### WHAT IS REQUIRED
What is needed is an exact copy of the listing, with no pictures in it.

=====

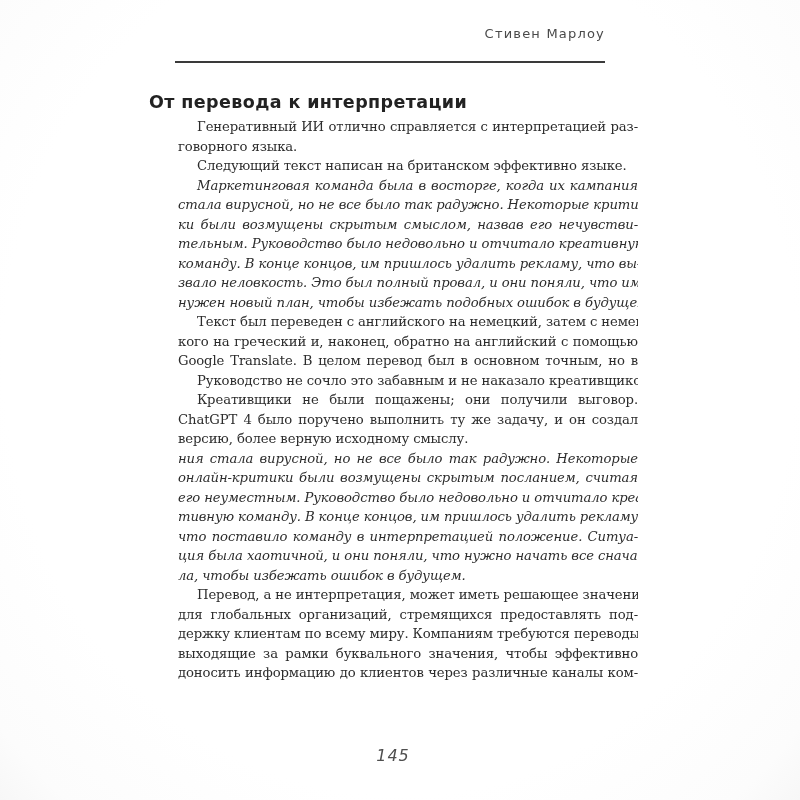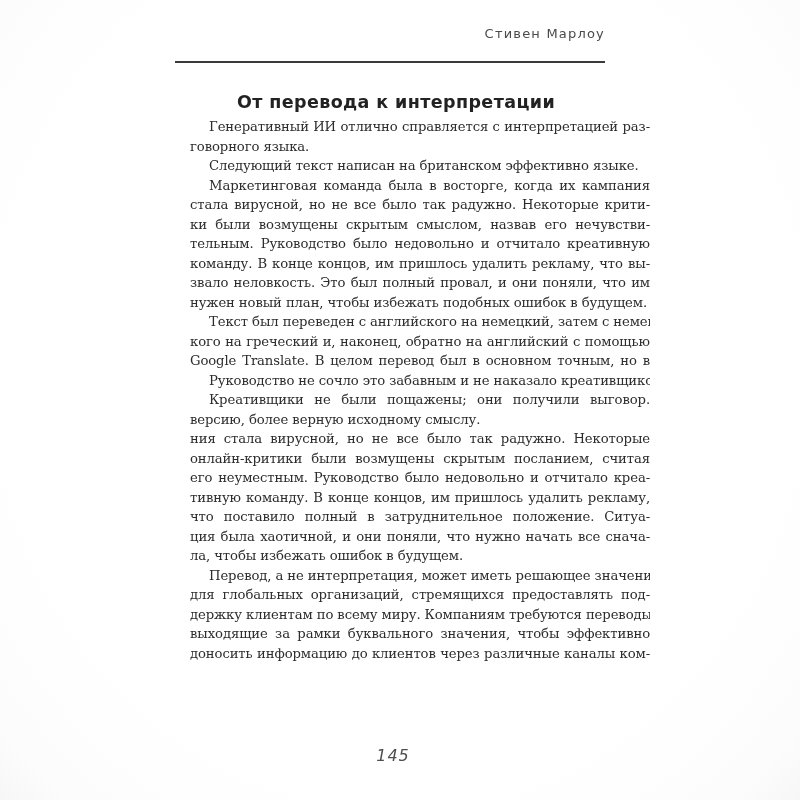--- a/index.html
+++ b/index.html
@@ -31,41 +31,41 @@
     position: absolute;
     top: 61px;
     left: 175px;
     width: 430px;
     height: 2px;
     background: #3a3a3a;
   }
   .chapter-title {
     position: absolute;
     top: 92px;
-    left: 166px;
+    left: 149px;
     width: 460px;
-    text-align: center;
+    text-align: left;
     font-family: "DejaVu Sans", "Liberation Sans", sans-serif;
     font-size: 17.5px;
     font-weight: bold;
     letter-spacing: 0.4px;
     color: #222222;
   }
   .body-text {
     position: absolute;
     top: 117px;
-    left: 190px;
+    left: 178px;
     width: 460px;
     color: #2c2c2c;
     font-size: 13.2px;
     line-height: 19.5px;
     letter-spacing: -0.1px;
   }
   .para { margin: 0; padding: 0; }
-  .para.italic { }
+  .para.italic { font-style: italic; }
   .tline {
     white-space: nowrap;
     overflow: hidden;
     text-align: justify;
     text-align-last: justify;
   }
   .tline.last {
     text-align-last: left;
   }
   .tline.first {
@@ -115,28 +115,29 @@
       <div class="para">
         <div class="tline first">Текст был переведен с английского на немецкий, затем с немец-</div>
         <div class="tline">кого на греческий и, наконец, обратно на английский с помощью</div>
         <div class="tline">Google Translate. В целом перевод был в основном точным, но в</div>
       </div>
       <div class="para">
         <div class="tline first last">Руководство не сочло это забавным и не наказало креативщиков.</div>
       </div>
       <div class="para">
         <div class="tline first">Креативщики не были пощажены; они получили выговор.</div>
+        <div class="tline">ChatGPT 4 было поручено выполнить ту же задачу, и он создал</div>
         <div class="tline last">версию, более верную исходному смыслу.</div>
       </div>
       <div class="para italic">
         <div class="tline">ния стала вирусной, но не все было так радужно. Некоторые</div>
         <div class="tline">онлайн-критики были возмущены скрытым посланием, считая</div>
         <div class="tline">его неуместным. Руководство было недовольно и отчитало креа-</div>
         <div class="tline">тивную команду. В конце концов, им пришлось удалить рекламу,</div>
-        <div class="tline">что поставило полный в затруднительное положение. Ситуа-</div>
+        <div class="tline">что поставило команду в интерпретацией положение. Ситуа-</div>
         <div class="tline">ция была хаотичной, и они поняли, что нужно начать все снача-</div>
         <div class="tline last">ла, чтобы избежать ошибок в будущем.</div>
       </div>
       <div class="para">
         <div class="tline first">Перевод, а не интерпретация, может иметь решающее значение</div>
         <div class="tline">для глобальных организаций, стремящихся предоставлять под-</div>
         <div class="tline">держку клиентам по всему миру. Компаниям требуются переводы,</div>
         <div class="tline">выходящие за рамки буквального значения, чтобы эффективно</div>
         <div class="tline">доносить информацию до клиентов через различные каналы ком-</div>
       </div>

=====

### EXERCISE ANSWER
--- a/index.html
+++ b/index.html
@@ -31,41 +31,41 @@
     position: absolute;
     top: 61px;
     left: 175px;
     width: 430px;
     height: 2px;
     background: #3a3a3a;
   }
   .chapter-title {
     position: absolute;
     top: 92px;
-    left: 166px;
+    left: 149px;
     width: 460px;
-    text-align: center;
+    text-align: left;
     font-family: "DejaVu Sans", "Liberation Sans", sans-serif;
     font-size: 17.5px;
     font-weight: bold;
     letter-spacing: 0.4px;
     color: #222222;
   }
   .body-text {
     position: absolute;
     top: 117px;
-    left: 190px;
+    left: 178px;
     width: 460px;
     color: #2c2c2c;
     font-size: 13.2px;
     line-height: 19.5px;
     letter-spacing: -0.1px;
   }
   .para { margin: 0; padding: 0; }
-  .para.italic { }
+  .para.italic { font-style: italic; }
   .tline {
     white-space: nowrap;
     overflow: hidden;
     text-align: justify;
     text-align-last: justify;
   }
   .tline.last {
     text-align-last: left;
   }
   .tline.first {
@@ -115,28 +115,29 @@
       <div class="para">
         <div class="tline first">Текст был переведен с английского на немецкий, затем с немец-</div>
         <div class="tline">кого на греческий и, наконец, обратно на английский с помощью</div>
         <div class="tline">Google Translate. В целом перевод был в основном точным, но в</div>
       </div>
       <div class="para">
         <div class="tline first last">Руководство не сочло это забавным и не наказало креативщиков.</div>
       </div>
       <div class="para">
         <div class="tline first">Креативщики не были пощажены; они получили выговор.</div>
+        <div class="tline">ChatGPT 4 было поручено выполнить ту же задачу, и он создал</div>
         <div class="tline last">версию, более верную исходному смыслу.</div>
       </div>
       <div class="para italic">
         <div class="tline">ния стала вирусной, но не все было так радужно. Некоторые</div>
         <div class="tline">онлайн-критики были возмущены скрытым посланием, считая</div>
         <div class="tline">его неуместным. Руководство было недовольно и отчитало креа-</div>
         <div class="tline">тивную команду. В конце концов, им пришлось удалить рекламу,</div>
-        <div class="tline">что поставило полный в затруднительное положение. Ситуа-</div>
+        <div class="tline">что поставило команду в интерпретацией положение. Ситуа-</div>
         <div class="tline">ция была хаотичной, и они поняли, что нужно начать все снача-</div>
         <div class="tline last">ла, чтобы избежать ошибок в будущем.</div>
       </div>
       <div class="para">
         <div class="tline first">Перевод, а не интерпретация, может иметь решающее значение</div>
         <div class="tline">для глобальных организаций, стремящихся предоставлять под-</div>
         <div class="tline">держку клиентам по всему миру. Компаниям требуются переводы,</div>
         <div class="tline">выходящие за рамки буквального значения, чтобы эффективно</div>
         <div class="tline">доносить информацию до клиентов через различные каналы ком-</div>
       </div>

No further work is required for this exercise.